[[ Data for review, beginning ]]

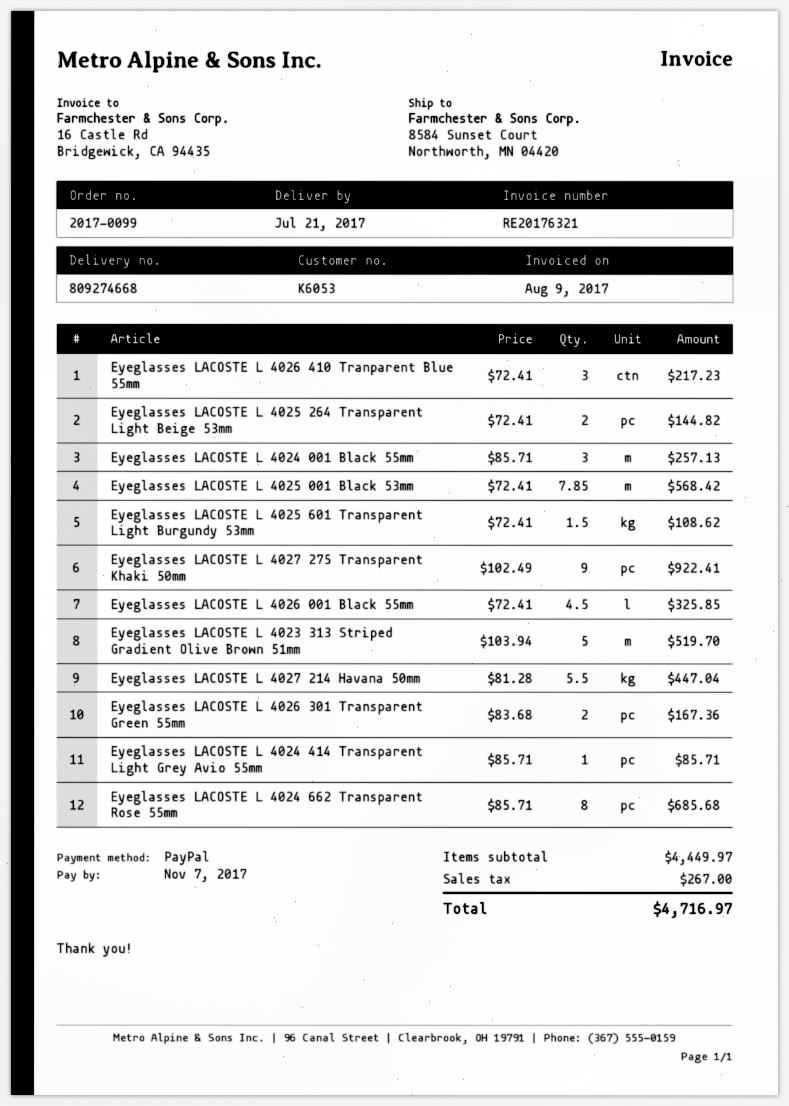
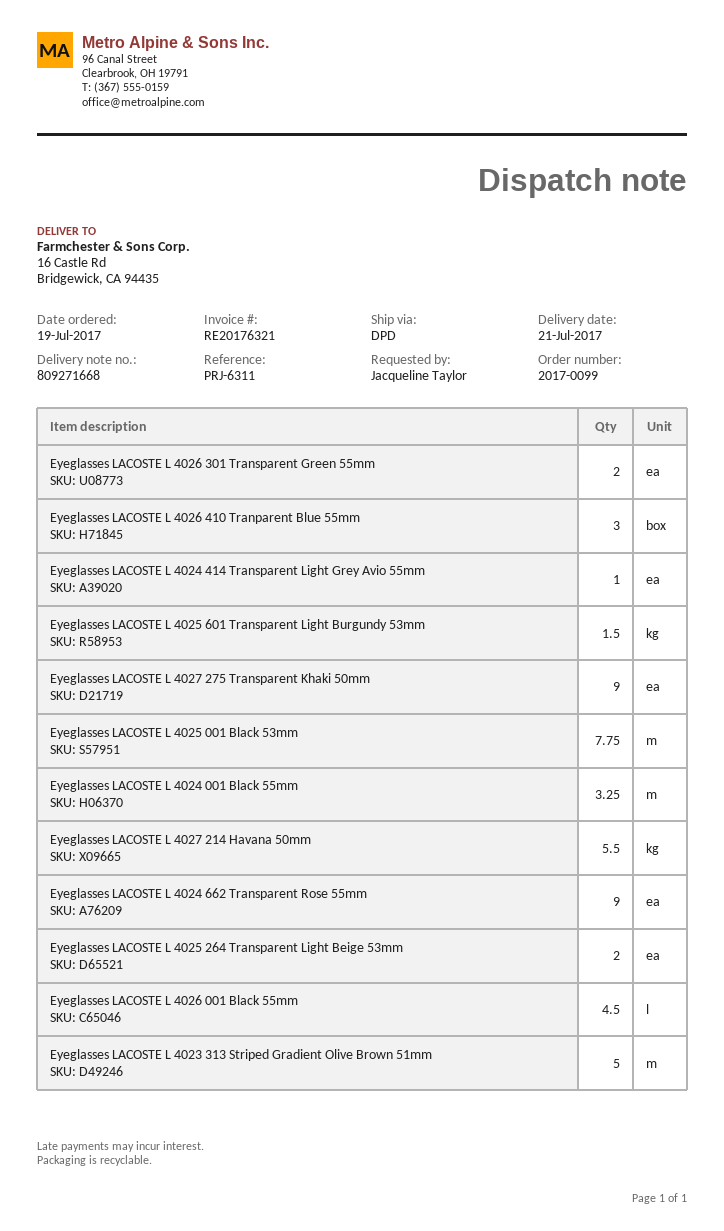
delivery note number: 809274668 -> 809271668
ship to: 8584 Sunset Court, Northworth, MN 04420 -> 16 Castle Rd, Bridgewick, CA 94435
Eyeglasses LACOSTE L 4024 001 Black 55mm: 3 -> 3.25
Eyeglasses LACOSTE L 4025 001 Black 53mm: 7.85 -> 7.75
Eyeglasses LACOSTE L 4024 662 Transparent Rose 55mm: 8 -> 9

[[ Data for review, end ]]
[[ Data for review, beginning ]]

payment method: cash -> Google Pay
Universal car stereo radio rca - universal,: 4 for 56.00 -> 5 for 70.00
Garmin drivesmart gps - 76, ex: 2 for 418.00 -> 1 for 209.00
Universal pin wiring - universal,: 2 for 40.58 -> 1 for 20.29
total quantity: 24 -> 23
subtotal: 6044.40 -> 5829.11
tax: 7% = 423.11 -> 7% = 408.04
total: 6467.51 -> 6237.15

[[ Data for review, end ]]

What is being asked: Line by line, check the data above for the word "Universal" and state how many lines contain it. Give only the number.

Response to the task: 2